1. Why This Year-End GST & Income Tax Compliance Checklist Matters Most in FY 2025-26
In a CA’s calendar, March 31 stands alone. This year-end GST & income tax compliance checklist for FY 2025-26 covers every obligation that matters — because March 31 is simultaneously the closing date of the financial year, the last date for numerous GST and income tax filings, the cut-off for LUT submissions, the deadline to opt into or out of the Composition Scheme, and the final opportunity to rectify errors in earlier returns before they crystallise into permanent liabilities.
FY 2025-26 has brought additional complexity that makes this year-end compliance checklist more demanding than previous years. The GST 2.0 reforms effective September 22, 2025 changed rate structures. The Invoice Management System (IMS) went live and altered how ITC is accepted and reconciled. The Income Tax Act, 2025 replaces the 1961 law from April 1, 2026. And Budget 2026 amended Sections 15, 34, and 54 of the CGST Act — all of which need a year-end review with clients.
In short: this year-end is busier than most. The checklist below is structured by domain — GST first, then Income Tax — with deadlines, legal references, and practical notes at each step. Use this as your complete year-end GST and income tax compliance checklist for FY 2025-26, client by client.
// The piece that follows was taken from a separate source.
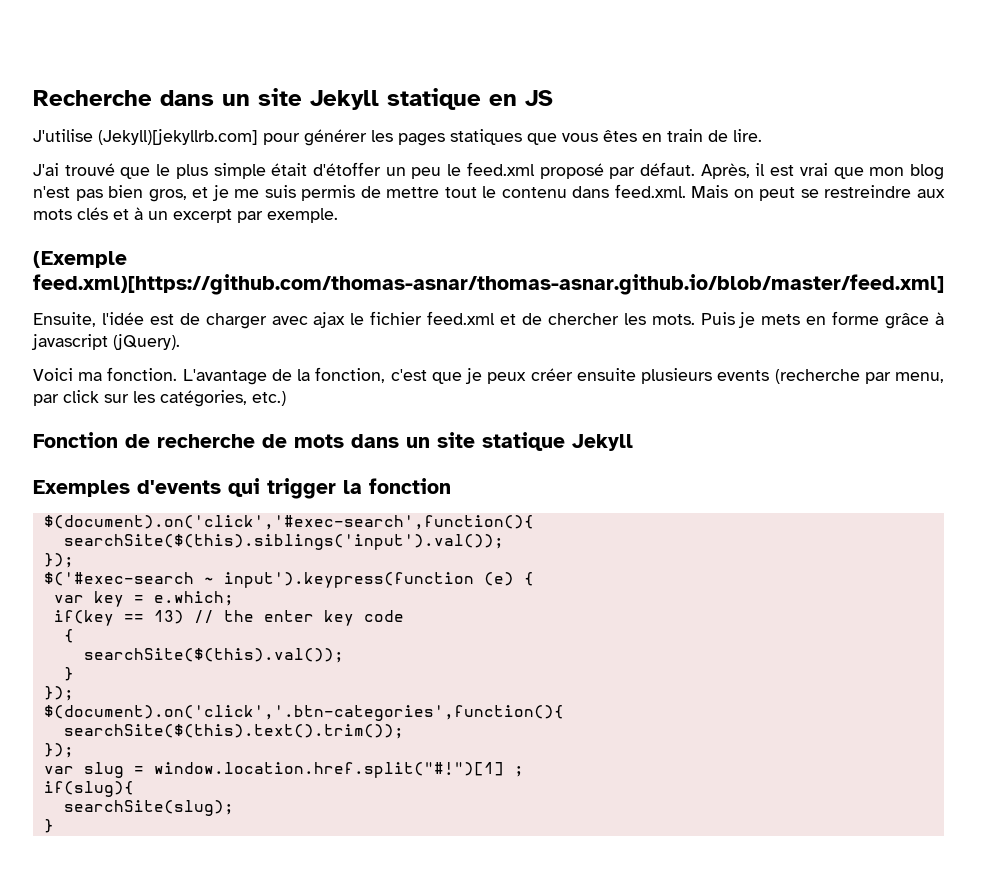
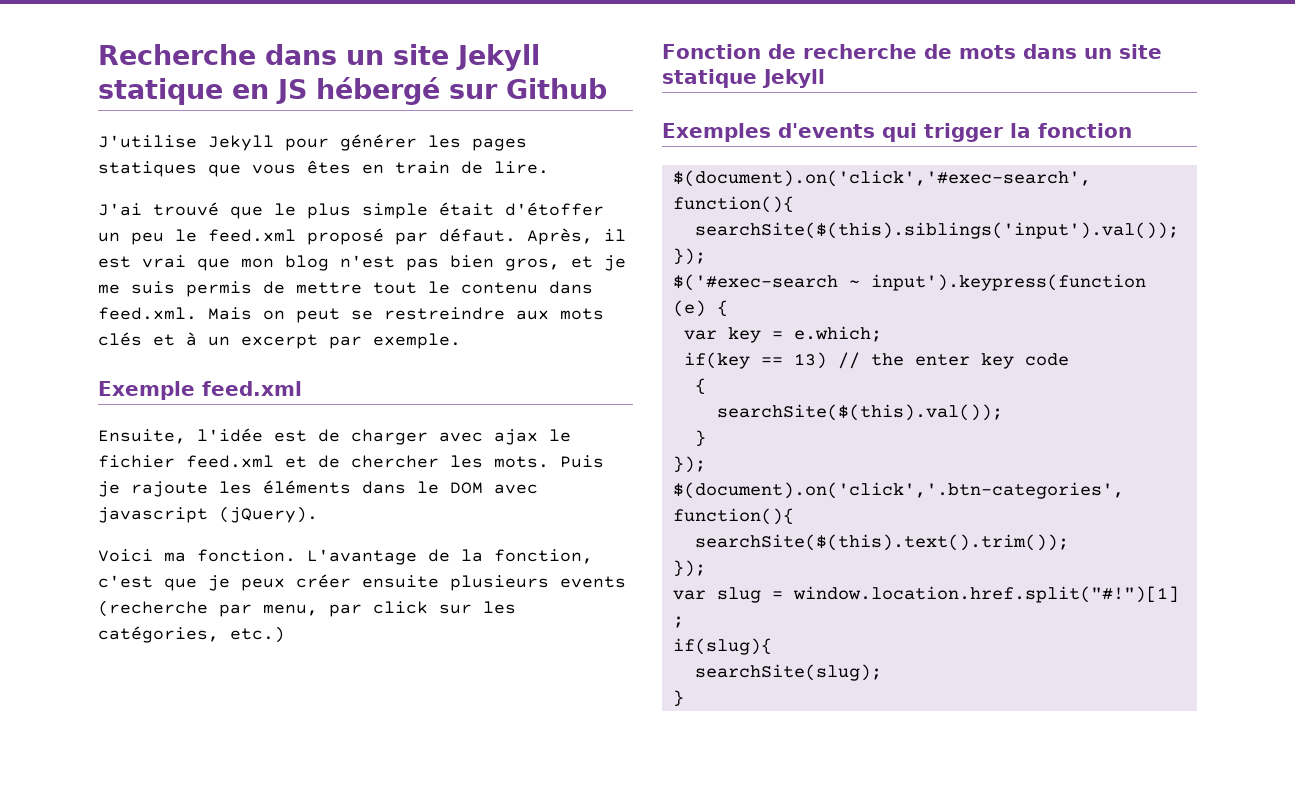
(553, 98) none -> [316,77,607,105] hébergé sur Github
[98,129,258,145] (Jekyll)[jekyllrb.com] -> [208,135,274,151] Jekyll
[33,251,127,268] [33,274,944,295] (Exemple feed.xml)[https://github.com/thomas-asnar/thomas-asnar.github.io/blob/master/feed.xml] -> [98,381,302,400] Exemple feed.xml
[761,311,945,329] mets en forme grâce à -> [131,480,538,497] rajoute les éléments dans le DOM avec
2. GST Year-End Compliance Checklist
The GST portion of this year-end compliance checklist for FY 2025-26 involves far more than filing returns. It requires verifying ITC balances, reconciling purchase registers with GSTR-2B, completing annual return obligations, renewing LUTs, and evaluating whether the Composition Scheme is the right option for the next year. Here is a structured checklist.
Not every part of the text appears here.